How to Deliver Successful AI Projects by Reducing Risk and Boosting Performance

By Jim Frey, Principal Analyst
Enterprise Strategy Group

January 2025

Introduction

Branch connectivity might seem straightforward, when considering the basic needs of extending WAN connectivity and providing secure access, but trying to do so at scale and in the face of mixed, dynamic application and threat environments is anything but simple. The pace of change in applications and the ever-growing nature of the threat landscape demand careful consideration and accommodation.

From a security perspective, Zero Trust strategies are becoming a focal point for helping to align and tune efforts to protect branches and the enterprises of which they are part. Zero Trust is not the only dimension of a branch security strategy, but it has become an essential pillar.

From an operational performance perspective, branch security must be balanced with network optimizations that can improve and ensure user experience and, by doing so, improve productivity and customer satisfaction. This requires network acceleration and traffic management that can adapt to a mix of cloud, SaaS, and business applications and that can intelligently accommodate specific work activities and behaviors with those applications.

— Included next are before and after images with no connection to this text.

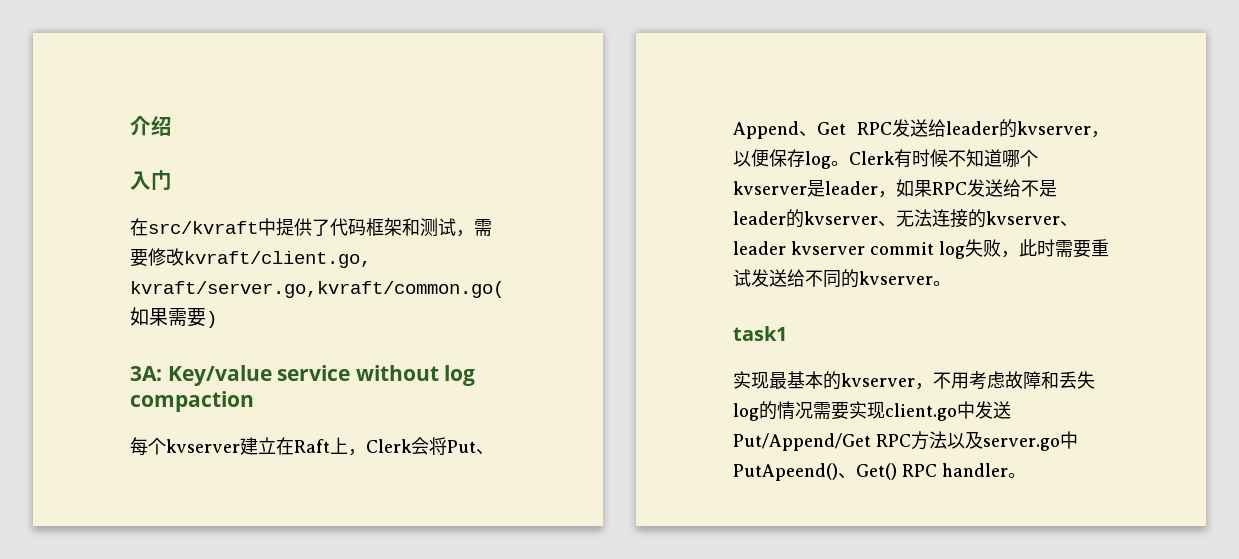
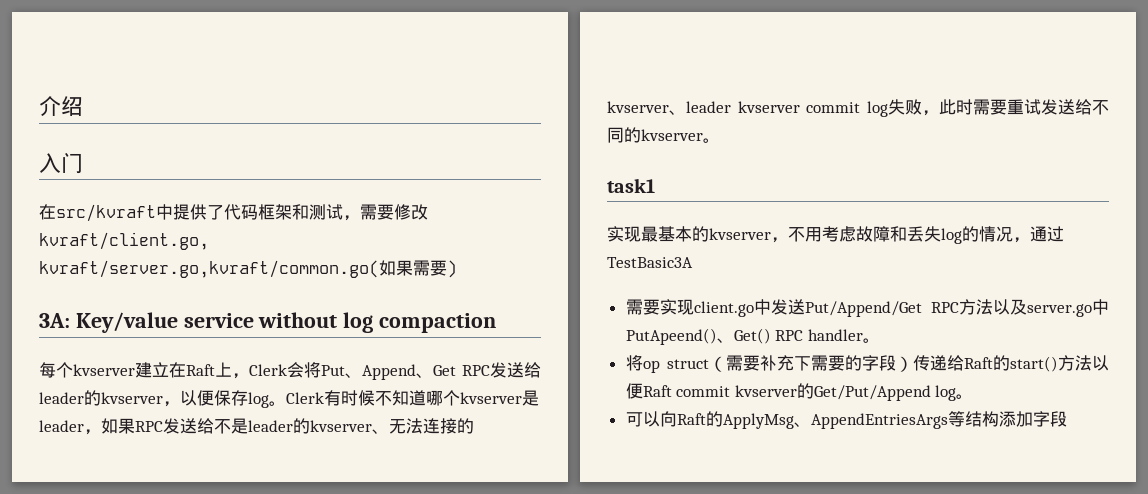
- 实现最基本的kvserver，不用考虑故障和丢失log的情况需要实现client.go中发送Put/Append/Get RPC方法以及server.go中PutApeend()、Get() RPC handler。
+ 实现最基本的kvserver，不用考虑故障和丢失log的情况，通过TestBasic3A
+ 需要实现client.go中发送Put/Append/Get RPC方法以及server.go中PutApeend()、Get() RPC handler。
+ 将op struct（需要补充下需要的字段）传递给Raft的start()方法以便Raft commit kvserver的Get/Put/Append log。
+ 可以向Raft的ApplyMsg、AppendEntriesArgs等结构添加字段

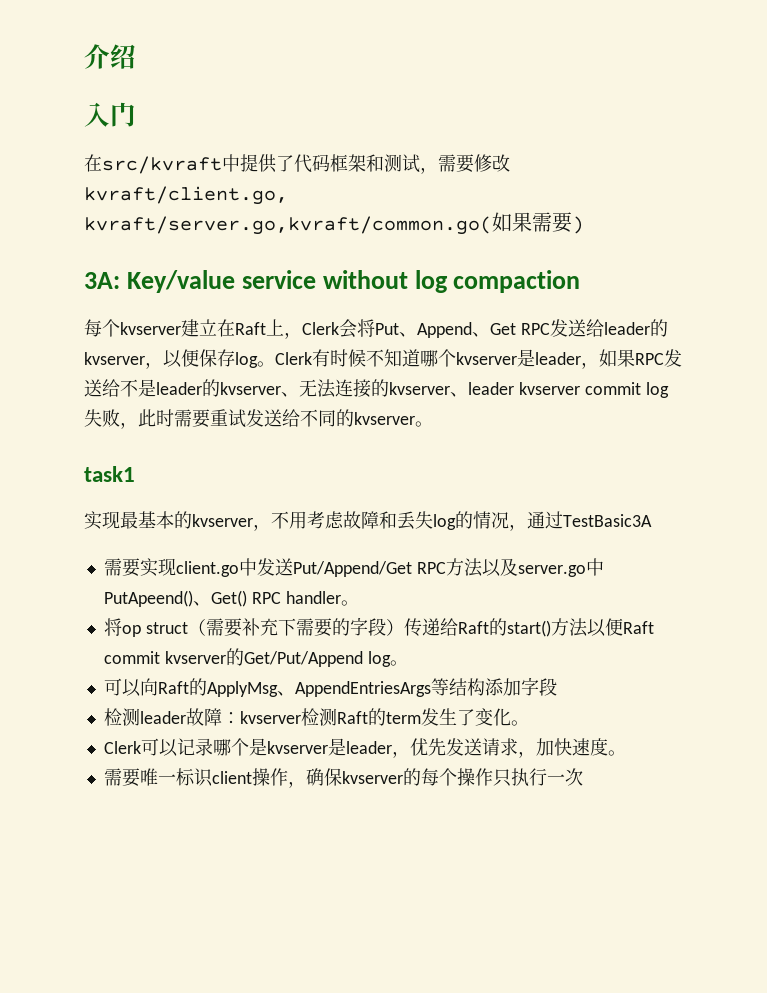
+ 检测leader故障：kvserver检测Raft的term发生了变化。
+ Clerk可以记录哪个是kvserver是leader，优先发送请求，加快速度。
+ 需要唯一标识client操作，确保kvserver的每个操作只执行一次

Done successfully, organizations can realize the benefits of a Zero Trust Branch, addressing the combined networking and security needs within a single, integrated branch connectivity solution. Palo Alto Networks has this exact Zero Trust Branch end goal in mind when bringing the best of networking and security technologies together, binding advanced software-defined WAN (SD-WAN) functionality with cloud-based secure access service edge (SASE) that includes Zero Trust capabilities, delivered as Prisma SASE®.

Applying Zero Trust to the Branch

Key Objectives for Branch Connectivity

Design and deployment of branch network connectivity provides both a platform and an opportunity to employ Zero Trust strategies, but it must be done in way that accommodates the broader context of essential operational goals and constraints. The overall business purpose of branch connectivity is to deliver reliable and efficient access to remotely hosted resources, such as cloud and SaaS-based data and applications. This can be decomposed further into a few key objectives:

1. Maximizing user experience. The key focus here is ensuring that employees can reach and use the applications and resources they need to execute work processes and that customers (as applicable) can easily reach and engage the services they need to have a good experience. This requires not only access but also optimized performance—particularly for remotely hosted applications that will be accessed from the branch.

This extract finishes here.